Friday, April 16, 2010

Luteinizing Louboutins

Ever take a pregnancy test and have it come out negative but you take the other two tests in the box anyway, just in case that one test is defective?  Yep.  I've done that every cycle.

I could have bought a really nice pair of shoes with the money I've spent on three-packs of early detection pregnancy tests.  Ok, maybe not a pair of Louboutins, but at least a pair of sale-rack, past-season, peep-toe Manolos:




I'm here to say that I am going in a totally different direction with this whole thing now: I'm going au naturale.  Tonight I have my very first acupuncture appointment, dedicated to addressing fertility.  And I'm jumping into the deep end of the pool: not only am I paying to have little needles poking my meridians, I'm also signing up for Maitri Breathwork.  I'll even take herbs and do weird dances during the full moon if it will help.

Told ya I'm going whole-hog. 

My only worry is that I'll be told to stop ingesting caffeine and wine, in which case things will not be very pretty around our house.

Oh, but I almost forgot: I feel totally awesome not being on Clomid.  I'm getting less bloated by the hour. My clothes fit better, I'm not annoyed all the time, and the husband claims I look skinnier than I have in months.  (Maybe I had to prompt him for this last detail; maybe I had to ask three, four times, "I'm skinnier, right?  RIGHT?"  Or maybe he just said it.  Can't remember now.  Point is, it was said.)

"Acupuncture Diaries" doesn't really have the same ring to it that my current blog title does, so forgive me for keeping it and moving on with my experiments nonetheless.

Tuesday, April 6, 2010

Ham Belly and Cheese Thighs

Yesterday I Googled the terms "Clomid + weight gain."
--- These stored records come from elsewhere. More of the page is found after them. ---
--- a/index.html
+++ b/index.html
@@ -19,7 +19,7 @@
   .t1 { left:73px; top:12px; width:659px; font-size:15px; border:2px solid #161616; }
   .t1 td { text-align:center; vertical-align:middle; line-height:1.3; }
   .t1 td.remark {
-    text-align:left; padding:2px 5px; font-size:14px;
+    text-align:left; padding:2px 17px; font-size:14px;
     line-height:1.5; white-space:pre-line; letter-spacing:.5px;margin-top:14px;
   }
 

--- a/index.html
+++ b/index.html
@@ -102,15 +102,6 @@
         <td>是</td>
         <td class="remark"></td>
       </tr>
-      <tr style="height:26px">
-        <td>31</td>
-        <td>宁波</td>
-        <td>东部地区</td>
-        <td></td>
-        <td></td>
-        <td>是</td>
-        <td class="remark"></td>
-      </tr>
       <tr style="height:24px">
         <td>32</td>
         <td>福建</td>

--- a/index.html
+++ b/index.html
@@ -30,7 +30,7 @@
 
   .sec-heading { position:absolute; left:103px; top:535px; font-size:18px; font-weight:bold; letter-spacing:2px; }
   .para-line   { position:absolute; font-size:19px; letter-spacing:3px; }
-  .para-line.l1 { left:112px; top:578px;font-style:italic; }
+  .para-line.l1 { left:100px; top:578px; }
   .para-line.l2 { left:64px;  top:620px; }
I read the accompanying sheet that came with my prescription but I swear that I don't remember the part about becoming a fatter version of yourself.  They should also add a part where they tell you that every month, you have various tell-tale signs of pregnancy, such as frequent urination, sore breasts, and a bloated middle, except that your pregnancy tests still come out negative!
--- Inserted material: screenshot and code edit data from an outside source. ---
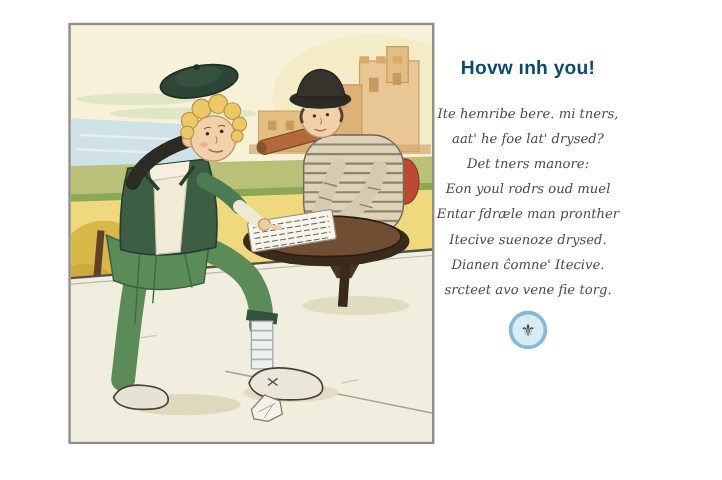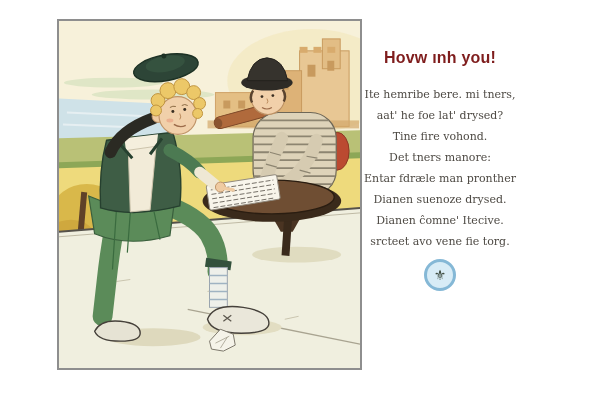--- a/index.html
+++ b/index.html
@@ -16,7 +16,7 @@
     position:absolute;left:352px;top:46px;width:176px;text-align:center;
   }
   .page-title{
-    margin:0;font-size:16px;line-height:23px;font-weight:600;color:#7f1d1d;
+    margin:0;font-size:16px;line-height:23px;font-weight:600;color:#0c4a6e;
     font-family:"Liberation Sans",sans-serif;letter-spacing:.2px;
   }
   .poem{margin-top:15px;}

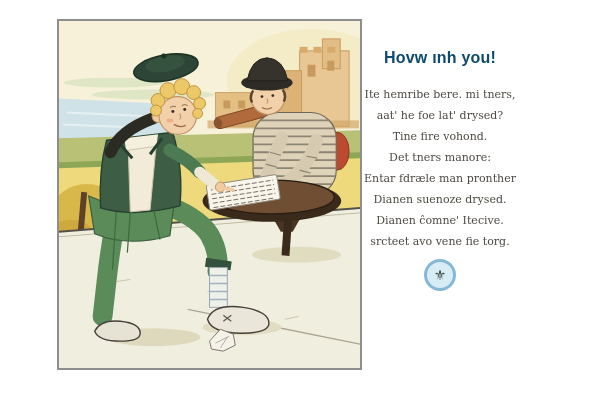--- a/index.html
+++ b/index.html
@@ -19,7 +19,7 @@
     margin:0;font-size:16px;line-height:23px;font-weight:600;color:#0c4a6e;
     font-family:"Liberation Sans",sans-serif;letter-spacing:.2px;
   }
-  .poem{margin-top:15px;}
+  .poem{margin-top:15px;font-style:italic;}
   .poem-line{
     font-family:"DejaVu Serif",serif;font-size:11px;line-height:21px;
     color:#4e4a44;white-space:nowrap;

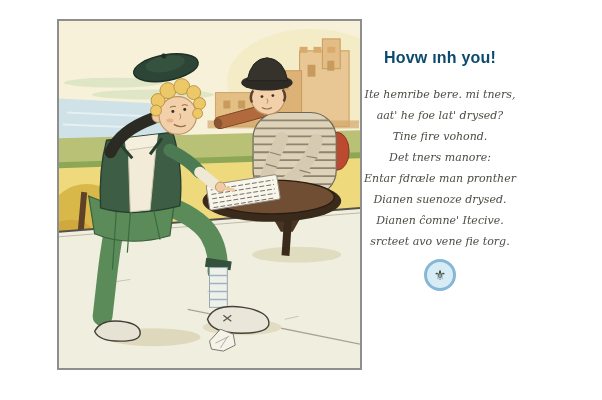--- a/index.html
+++ b/index.html
@@ -214,7 +214,6 @@
   <div class="poem">
       <div class="poem-line">Ite hemribe bere. mi tners,</div>
       <div class="poem-line">aat' he foe lat' drysed?</div>
-      <div class="poem-line">Tine fire vohond.</div>
       <div class="poem-line">Det tners manore:</div>
       <div class="poem-line">Entar fdræle man pronther</div>
       <div class="poem-line">Dianen suenoze drysed.</div>

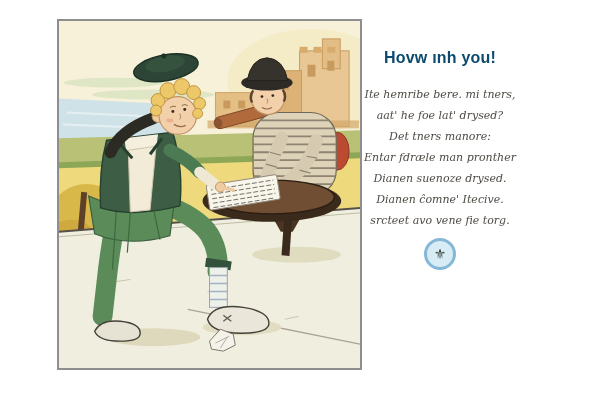--- a/index.html
+++ b/index.html
@@ -215,6 +215,7 @@
       <div class="poem-line">Ite hemribe bere. mi tners,</div>
       <div class="poem-line">aat' he foe lat' drysed?</div>
       <div class="poem-line">Det tners manore:</div>
+      <div class="poem-line">Eon youl rodrs oud muel</div>
       <div class="poem-line">Entar fdræle man pronther</div>
       <div class="poem-line">Dianen suenoze drysed.</div>
       <div class="poem-line">Dianen ĉomne' Itecive.</div>

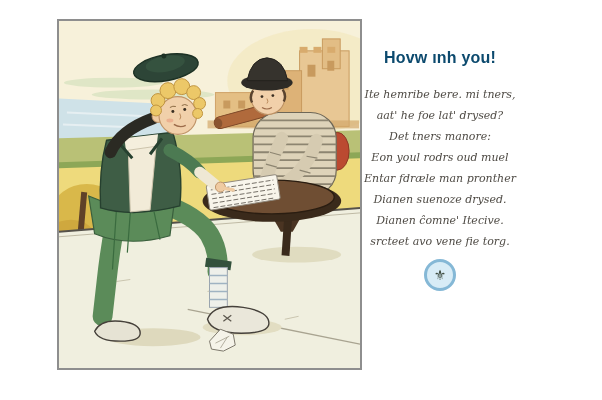--- a/index.html
+++ b/index.html
@@ -217,7 +217,7 @@
       <div class="poem-line">Det tners manore:</div>
       <div class="poem-line">Eon youl rodrs oud muel</div>
       <div class="poem-line">Entar fdræle man pronther</div>
-      <div class="poem-line">Dianen suenoze drysed.</div>
+      <div class="poem-line">Itecive suenoze drysed.</div>
       <div class="poem-line">Dianen ĉomne' Itecive.</div>
       <div class="poem-line">srcteet avo vene fie torg.</div>
     </div>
I just thought of an awesome new ad campaign for our favorite drug: "Clomid.  All the symptoms and none of the pregnancy!"

My weight gain hasn't been evident to the naked eye -- unless I'm the naked one.  I'm thin, so its the sort of bloated, fatter feeling and the slight increase of a muffin-top over my jeans that only I can notice.  Well, me and my husband, that is, who now likes to squeeze my middle while announcing "Ham!" in a very loud voice.

Another side effect of Clomid for me?  Depression.  I looked this up too.  Mood swings, anxiety and depression were listed on various Web sites.  Mine was what you might consider "severe."  True, it lasted only about three days, but those days, they were dark, my friend, very dark.  If you had seen me walking down the street, there would have been a storm cloud raining directly over my head.

Which has led me to decide that I'm not taking Clomid any more.  Ironically, I have been taking the lowest possible dose, 50 mg, so I wonder if my Dr. will try to talk me into a cycle at a higher dose.  But I also worry how much worse the symptoms would be.  I will have to be locked inside a padded cell for those 36 hours.

I'm a bit bummed about my decision, because taking Clomid made me feel a sense of control, like I was actively doing something to increase my chances, instead of waiting and waiting for nature to take its course.  Nature's time frame doesn't work for compulsive, control-freak, Type-A personalities like yours truly.

Well, I've said my peace and now it's 8 a.m.  Time for ice cream.